How to modularize a piece of the base image
Last updated at 5:09 pm UTC on 16 January 2006
(This page is still being edited.)
Currently most parts of the standard image are "unclean" modules that cannot be unloaded independently. Here we will present the steps that have to be performed to make a module clean (having delta modules, right dependency mechanism...) that can be unloaded properly as a separate unit.
A clean module has only good-natured dependencies to itself> from other modules, a.k.a "incoming" dependencies. It should also declare its dependencies to> other modules.
3 types of dependency
Dependencies come from two sources: Either other modules depend on messages in your module, or they use global variables that your module defines. Here we will manly discuss global variables since they cover the most pressing problems.
All incoming dependencies come in three types:
- Type 1, "proper dependencies". Dependencies from other modules that really should depend on you, e.g. Speech naturally depends on Sound. These modules should be unloaded before you can be unloaded and their dependeincies on you are good-natured. These should be left as they are, and the other modules should declare that they depend on you (How to declare module dependencies).
- Type 2 dependencies, "class extensions". These are methods that your module "adds" to classes in other modules, in that they don't make sense unless your module is loaded, and therefure really "belong" to your module. For example, a 3D package may add methods to other classes that allow them to use the 3D package. This is not entirely pretty but useful and this is what is done in Smalltalk. These "class extensions" should be collected in DeltaModules belonging to your module. In this way they will be removed from the other modules when your module is removed, which makes them good-natured too.
- The remaining are all of Type 3, "bad dependencies". They are located in modules that shouldn't depend on you. These will have to be refactored in various ways to be resolved (in effect, removed).
The tools and steps to analyze and fix dependencies
Note that this process will not always be this simple but the tools will be the same in any case. The example is StarSqueak, which is easy to analyze and fix, but still shows the general technique.

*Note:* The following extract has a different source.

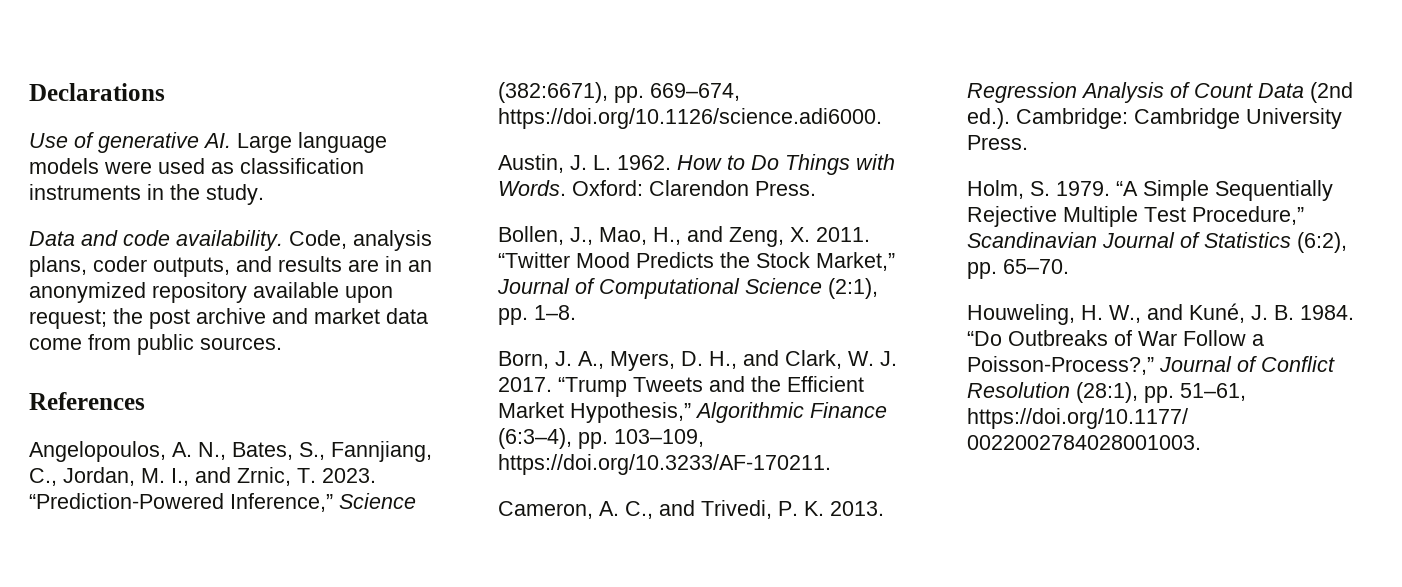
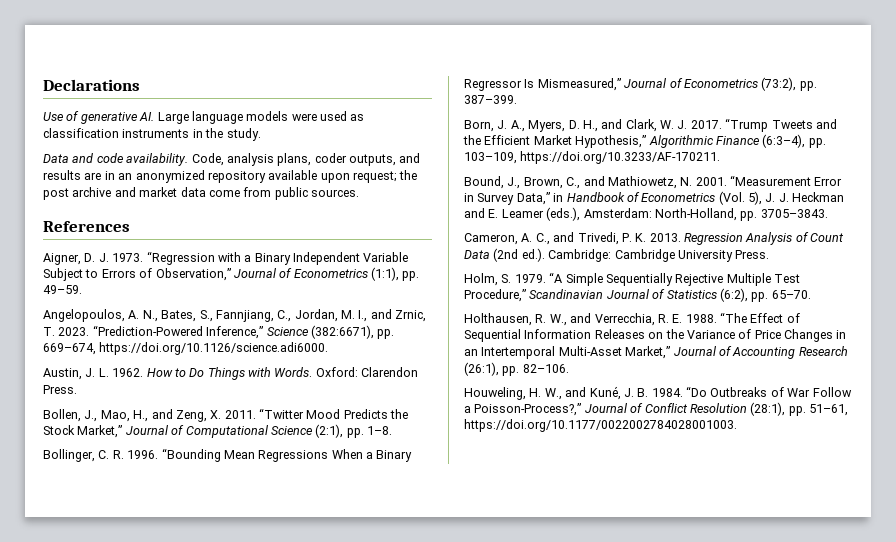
+ Aigner, D. J. 1973. “Regression with a Binary Independent Variable Subject to Errors of Observation,” Journal of Econometrics (1:1), pp. 49–59.
+ Bollinger, C. R. 1996. “Bounding Mean Regressions When a Binary Regressor Is Mismeasured,” Journal of Econometrics (73:2), pp. 387–399.
+ Bound, J., Brown, C., and Mathiowetz, N. 2001. “Measurement Error in Survey Data,” in Handbook of Econometrics (Vol. 5), J. J. Heckman and E. Leamer (eds.), Amsterdam: North-Holland, pp. 3705–3843.
+ Holthausen, R. W., and Verrecchia, R. E. 1988. “The Effect of Sequential Information Releases on the Variance of Price Changes in an Intertemporal Multi-Asset Market,” Journal of Accounting Research (26:1), pp. 82–106.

1. Find all incoming references to this module
We start by getting all incoming references to StarSqueak from the outside.
aModule := Module @ #(Squeak Media StarSqueak).
aModule deepIncomingRefsFromOutside: aModule
"(note that this method might be moved on the class ModuleRefactorer in the future.)"
Use explore rather than doIt so you can see the result. (This applies to most of the analysis methods.)
The resulting Set has all the external methods that refer to any names defined inside the StarSqueak module.
- Note to author: what about subclassing the classes defined here?
- We could use aModule deepIncomingRefsFromOutside: aModule parentModule> to identify only the references that are not made by brother modules. See Useful module code snippets for an example.
- Note that this method lists dependencies of all types above (type 1-3). A new analysis will have to be written to exclude the type 1 and 2 dependencies above from other modules to this module. This is necessary for more complex cases than StarSqueak.
2. Dealing with the 3 types of dependency
In the main majority of the cases you will be facing a big mess of references. You should categorize them into the three types above, and then deal with them as follows.
Type 1. Just make sure that the other modules really declare their dependency on you properly (How to declare module dependencies).
Type 2. For class extensions you create "delta modules" (these are extensions of the other modules that will be loaded when your module is loaded, and removed when it is removed). This is done automatically like this:
aModule := Module @ #(Squeak Media StarSqueak).
aModule defineClassExtensionsOutside: aModule
This method simply collects all dependencies (types 1-3), and defines delta modules for all of them. For StarSqueak there are only methods of type 2, so this is ok. But a method that skips proper dependencies should be written.
Type 3. The bad dependencies will have to be refactored in various ways to be resolved. This is the hard part of the work. See The hard part of refactoring.
Now all dependencies are handled. You should also declare the prerequisites for your module, ie. outgoing dependencies. It is done automatically like this:
| aModule outsideReferences |
aModule := (Module @ #(Squeak Media Movies)).
However, typically handwritten declarations will be needed to give ideal results.
- Note that the current analysis performed by deepDeclaredExternalRefs is weak in the sense that it creates the chain at one level and does not check that it could be introducing cycles. See To do
3 Save on file and reload
See also Storing modular code using module repositories, Unloading modules, and Installing modules from repositories.
- After saving the module to disk, the first check is to see that unloading works without crashing the image. If it didn't work, you will know.
- The second check would be that all of the module is really gone. There is currently no really good way to know that all objects of a module really disappear. Perhaps to put them all in a WeakArray, then unload the module, force GC, and see which ones are still there in the array?
4. Create a subclass of ModuleRefactorer
This class is a script that should be run to refactor your module, performing the same steps that you have done here. The idea is that the scripts should be able to be sent around and rerun by others. For the moment this class only includes moving classes or modules around, so you may need to contribute improvements to this class. Please post them to the list.